=== Section Start ===
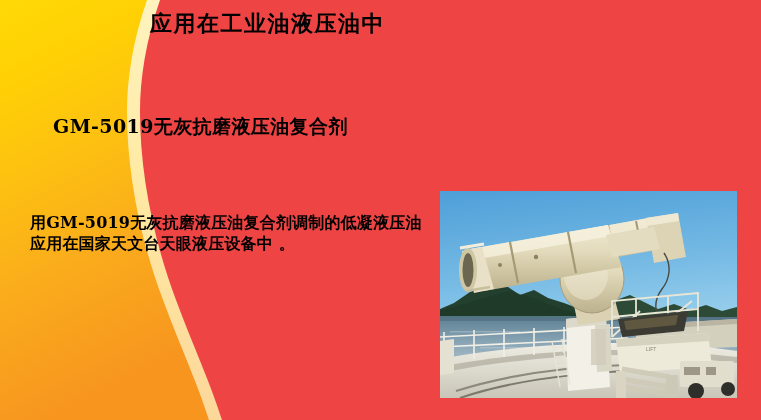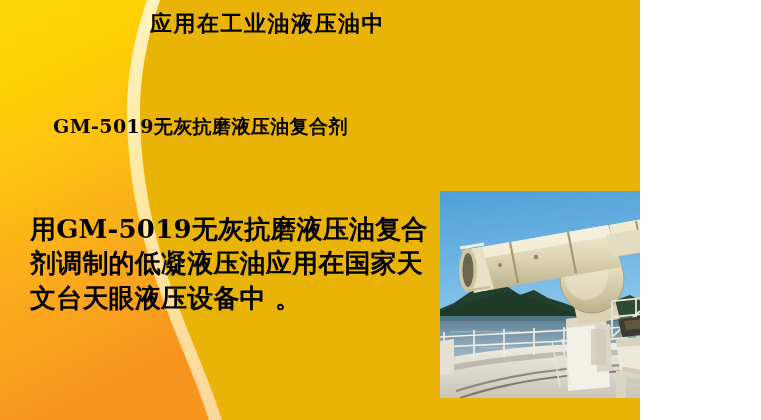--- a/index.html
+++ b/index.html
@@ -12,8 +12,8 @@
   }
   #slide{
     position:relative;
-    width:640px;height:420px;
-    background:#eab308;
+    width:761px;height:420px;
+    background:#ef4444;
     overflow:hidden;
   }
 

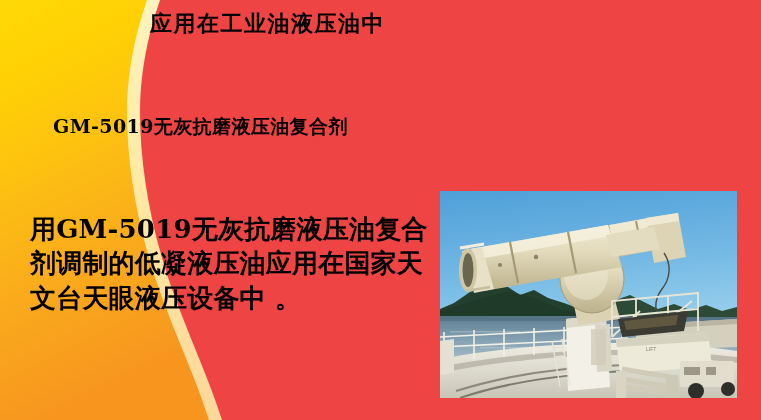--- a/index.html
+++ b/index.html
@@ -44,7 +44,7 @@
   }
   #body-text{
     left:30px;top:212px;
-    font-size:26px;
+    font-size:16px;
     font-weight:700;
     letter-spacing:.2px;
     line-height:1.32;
=== Section End ===
=== Section Start ===
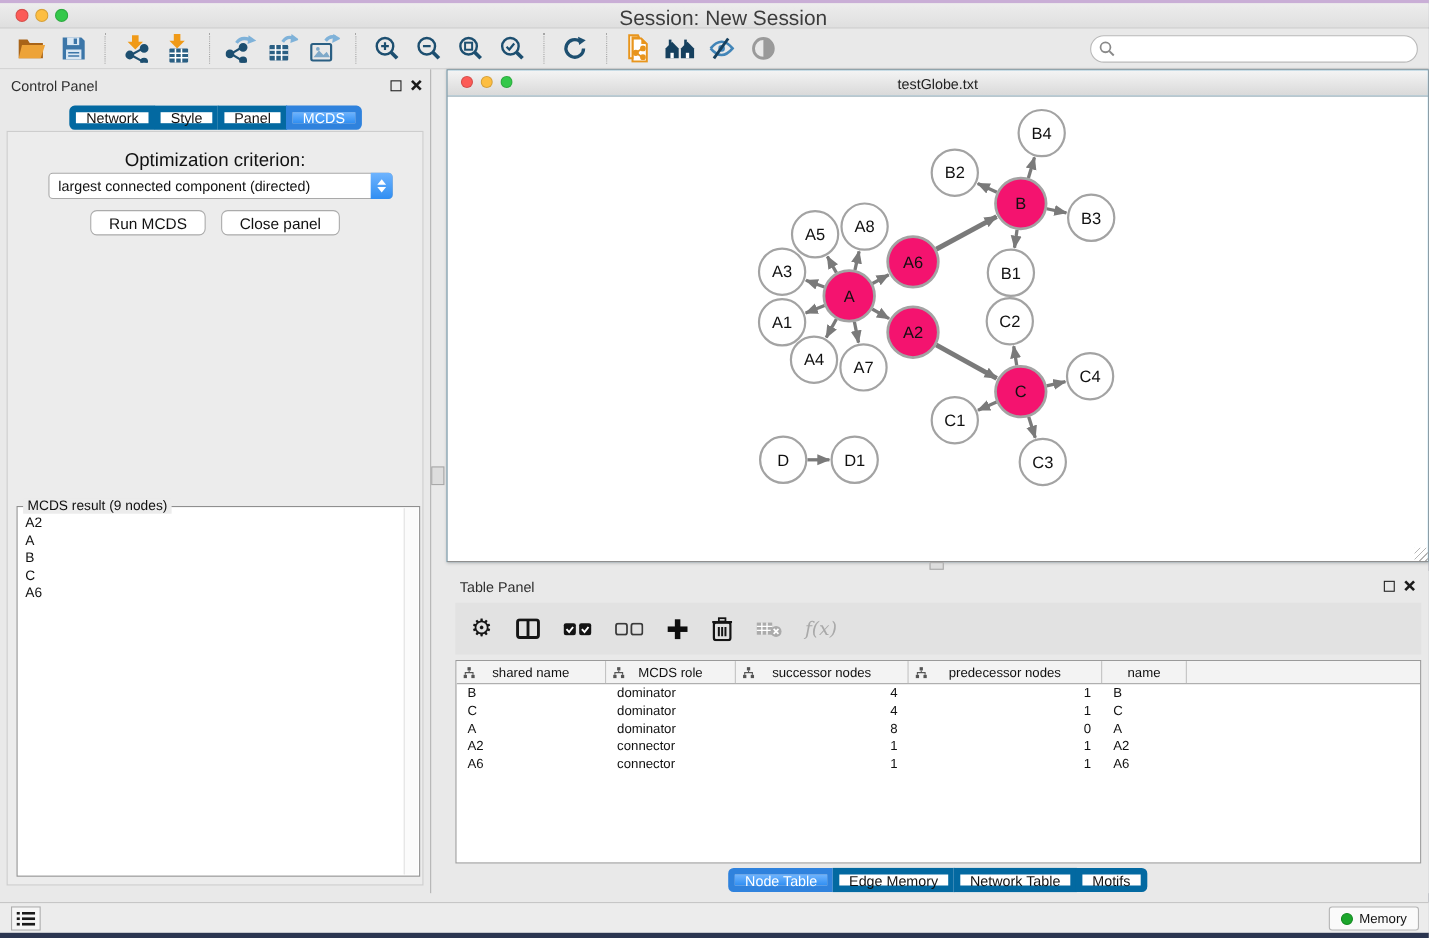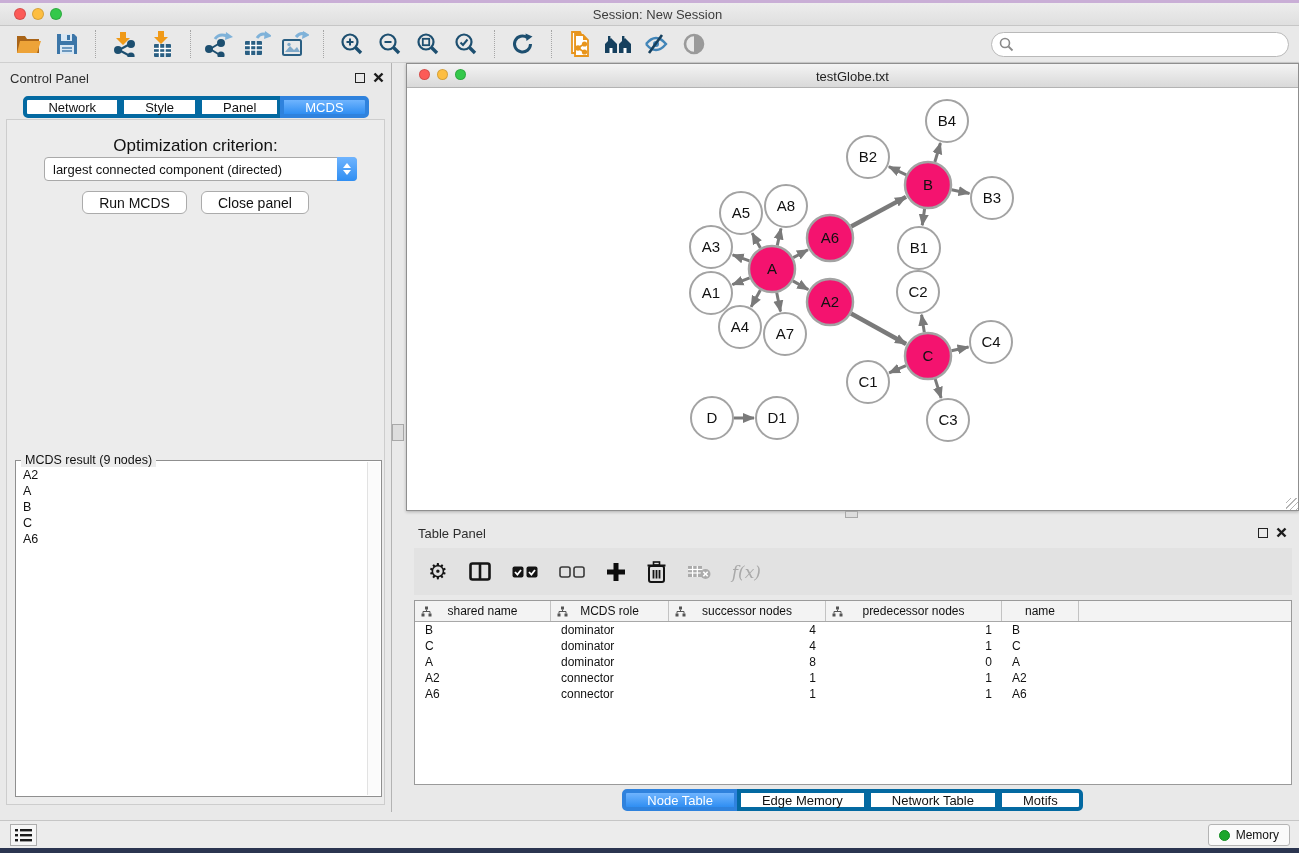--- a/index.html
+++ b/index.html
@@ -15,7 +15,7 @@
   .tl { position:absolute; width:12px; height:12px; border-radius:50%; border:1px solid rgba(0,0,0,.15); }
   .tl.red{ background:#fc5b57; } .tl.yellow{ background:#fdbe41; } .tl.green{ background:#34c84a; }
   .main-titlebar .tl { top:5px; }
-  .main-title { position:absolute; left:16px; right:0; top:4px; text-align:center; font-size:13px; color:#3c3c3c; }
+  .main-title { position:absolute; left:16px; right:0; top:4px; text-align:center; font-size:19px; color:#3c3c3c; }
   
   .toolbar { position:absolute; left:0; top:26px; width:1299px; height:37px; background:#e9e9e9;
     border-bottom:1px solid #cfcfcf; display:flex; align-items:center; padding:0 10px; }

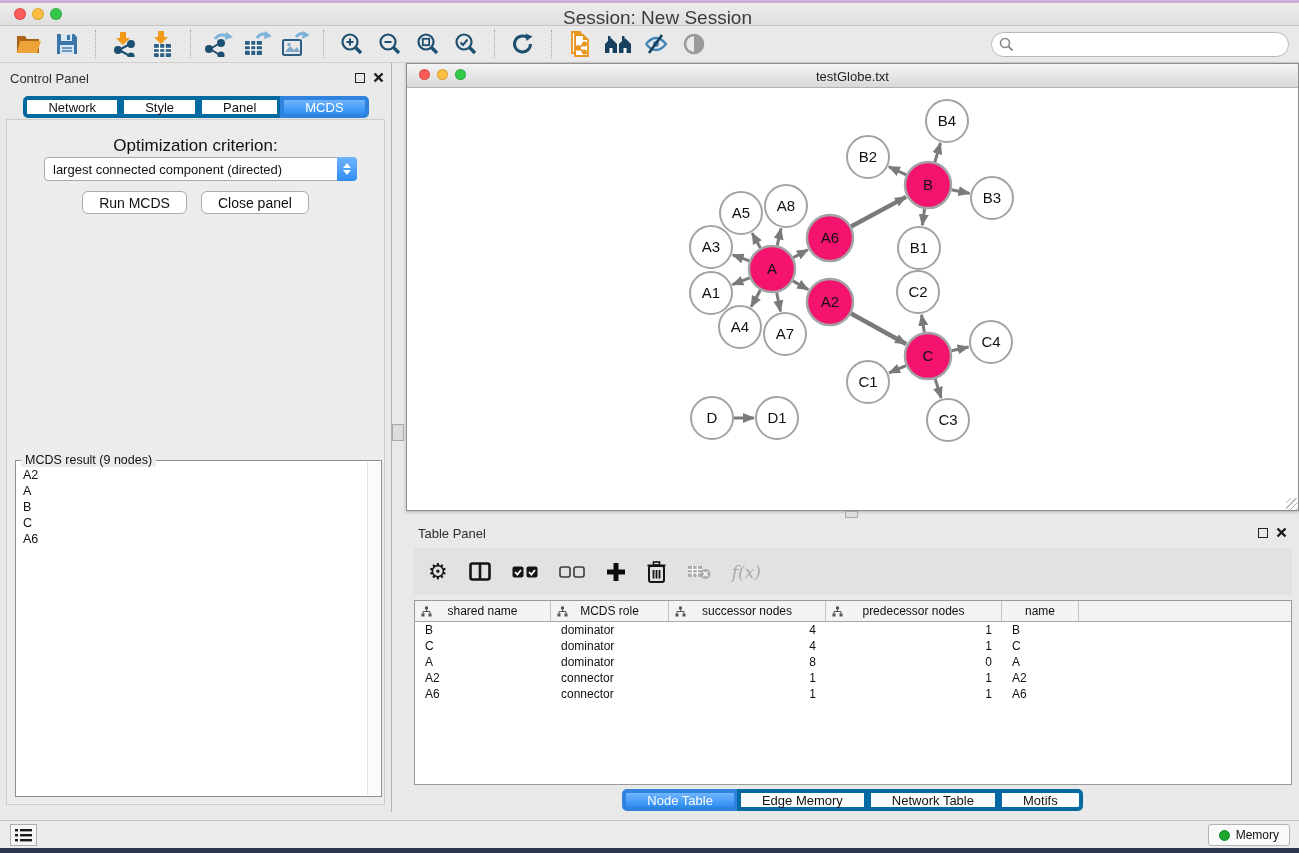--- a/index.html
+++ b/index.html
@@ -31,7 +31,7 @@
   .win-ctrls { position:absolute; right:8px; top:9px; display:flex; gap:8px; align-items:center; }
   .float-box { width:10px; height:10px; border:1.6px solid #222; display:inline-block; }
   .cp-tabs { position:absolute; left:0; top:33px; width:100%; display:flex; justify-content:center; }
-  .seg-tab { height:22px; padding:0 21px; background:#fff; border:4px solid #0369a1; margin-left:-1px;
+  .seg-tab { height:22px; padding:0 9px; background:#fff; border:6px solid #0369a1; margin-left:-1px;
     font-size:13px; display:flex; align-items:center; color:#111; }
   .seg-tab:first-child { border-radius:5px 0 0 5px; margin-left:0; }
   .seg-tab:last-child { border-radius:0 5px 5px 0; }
=== Section End ===
=== Section Start ===
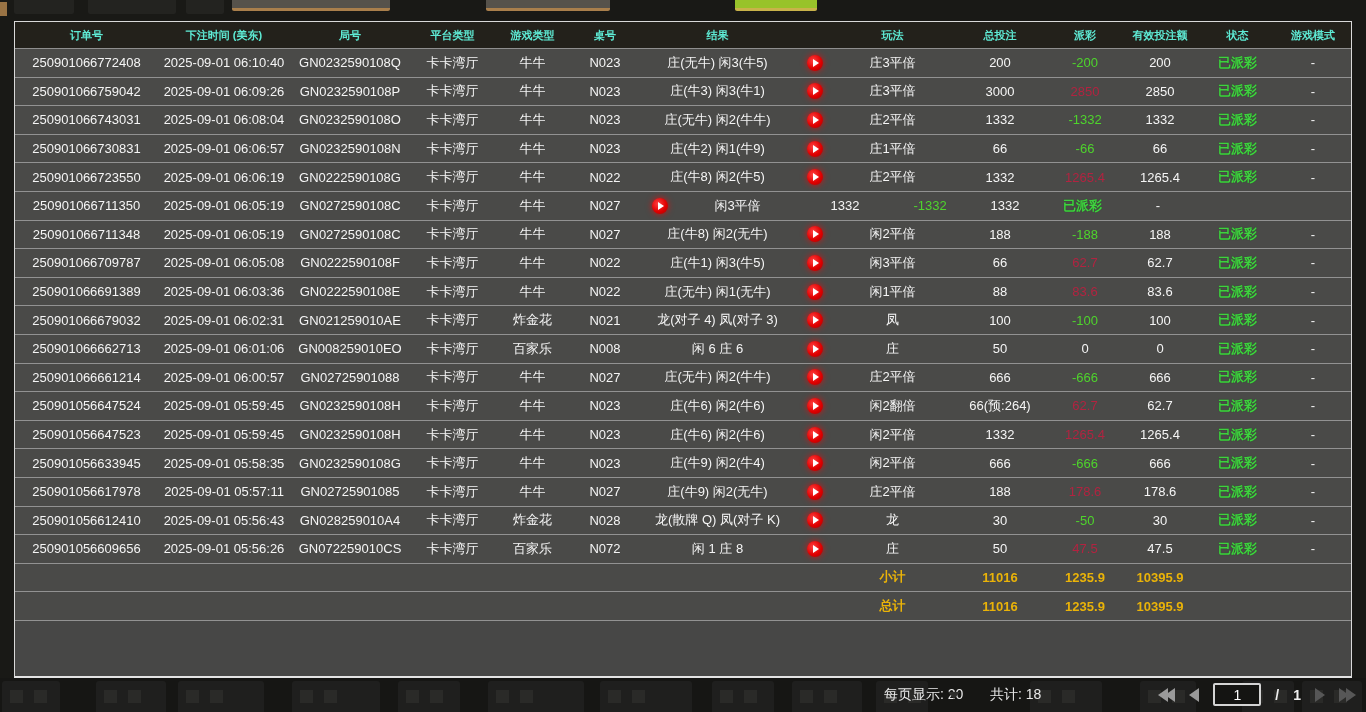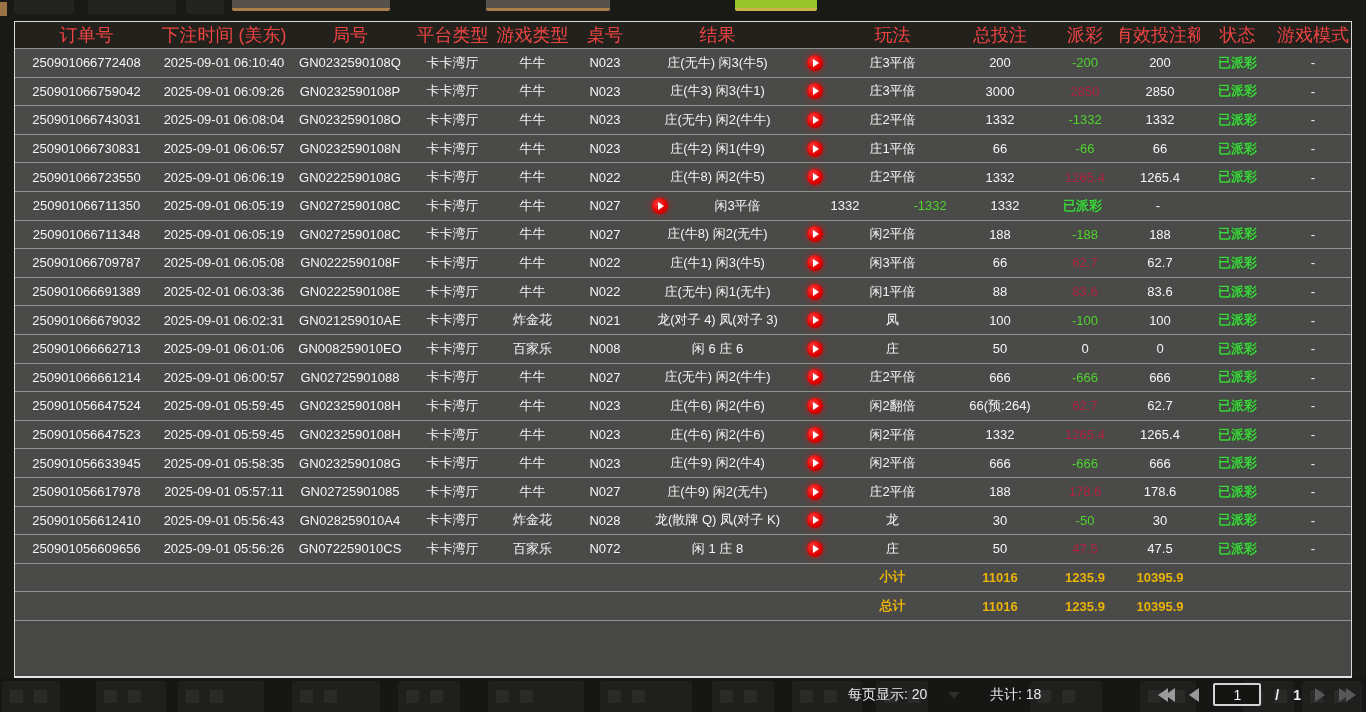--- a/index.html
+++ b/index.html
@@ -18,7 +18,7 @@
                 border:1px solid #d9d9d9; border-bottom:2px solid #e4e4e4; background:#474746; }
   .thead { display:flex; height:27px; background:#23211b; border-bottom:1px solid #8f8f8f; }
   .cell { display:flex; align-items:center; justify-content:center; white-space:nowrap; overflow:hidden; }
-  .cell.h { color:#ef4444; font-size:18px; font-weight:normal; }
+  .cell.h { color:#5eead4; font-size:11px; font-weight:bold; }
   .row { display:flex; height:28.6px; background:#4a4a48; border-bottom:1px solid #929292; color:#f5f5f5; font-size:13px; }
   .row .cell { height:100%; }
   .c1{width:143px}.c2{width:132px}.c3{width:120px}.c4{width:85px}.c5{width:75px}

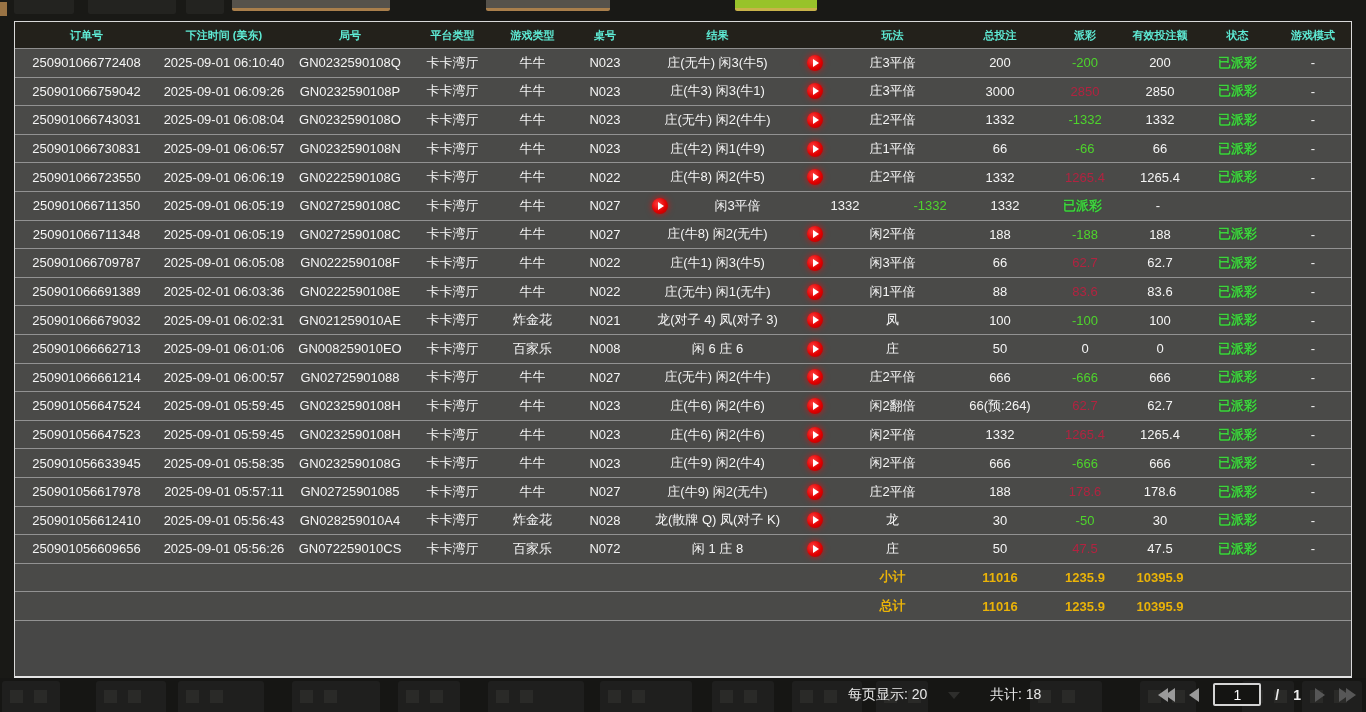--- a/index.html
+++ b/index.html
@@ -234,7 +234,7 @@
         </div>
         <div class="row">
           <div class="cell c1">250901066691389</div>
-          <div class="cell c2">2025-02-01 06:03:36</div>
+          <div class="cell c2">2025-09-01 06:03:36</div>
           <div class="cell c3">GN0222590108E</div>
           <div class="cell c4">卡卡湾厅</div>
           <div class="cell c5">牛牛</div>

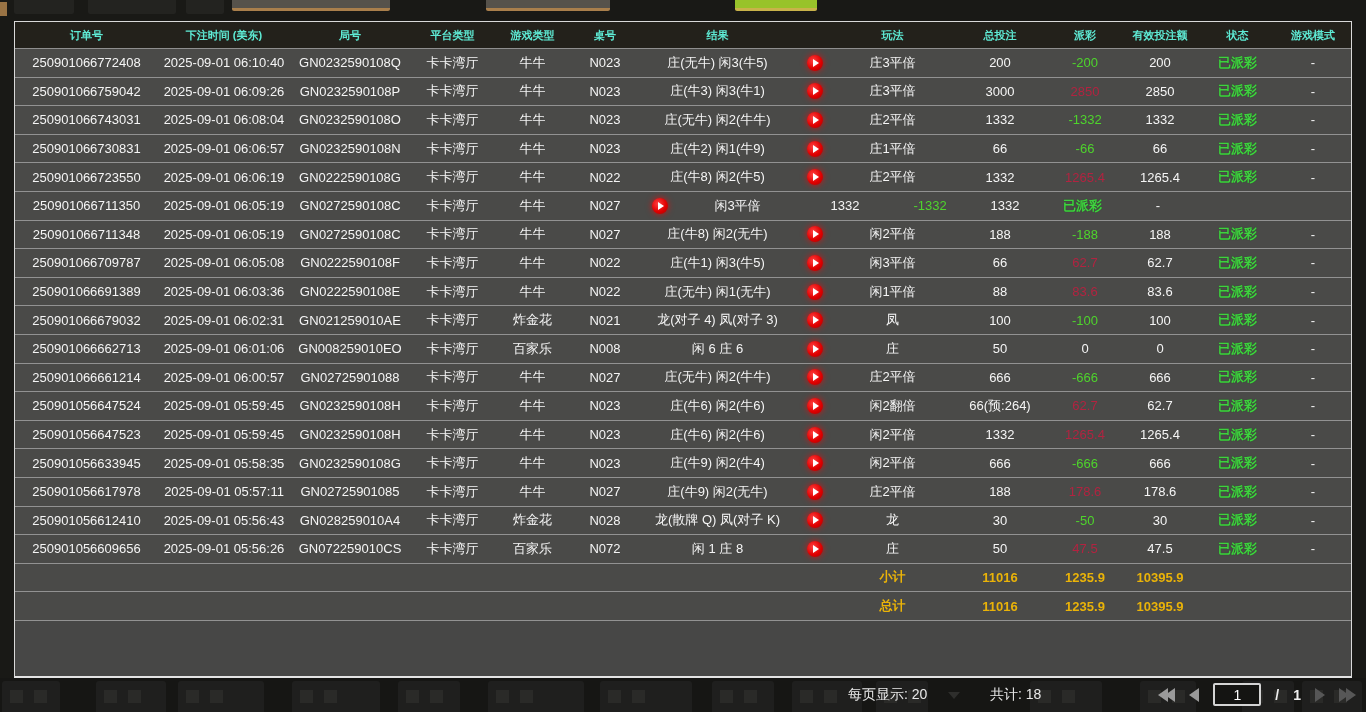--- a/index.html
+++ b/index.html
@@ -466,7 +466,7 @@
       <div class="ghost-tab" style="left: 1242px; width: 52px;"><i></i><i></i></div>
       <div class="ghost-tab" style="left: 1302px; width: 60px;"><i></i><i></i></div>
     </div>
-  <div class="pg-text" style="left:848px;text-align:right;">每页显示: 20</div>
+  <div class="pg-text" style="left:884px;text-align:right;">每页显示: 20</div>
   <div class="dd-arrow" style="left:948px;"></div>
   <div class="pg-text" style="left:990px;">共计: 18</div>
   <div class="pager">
=== Section End ===
Task to carry out => The lines needed are those in the data above that hold the string "weight"; copy each of them.

Finished exercise =>
     font-weight:700;
-  .cell.h { color:#ef4444; font-size:18px; font-weight:normal; }
+  .cell.h { color:#5eead4; font-size:11px; font-weight:bold; }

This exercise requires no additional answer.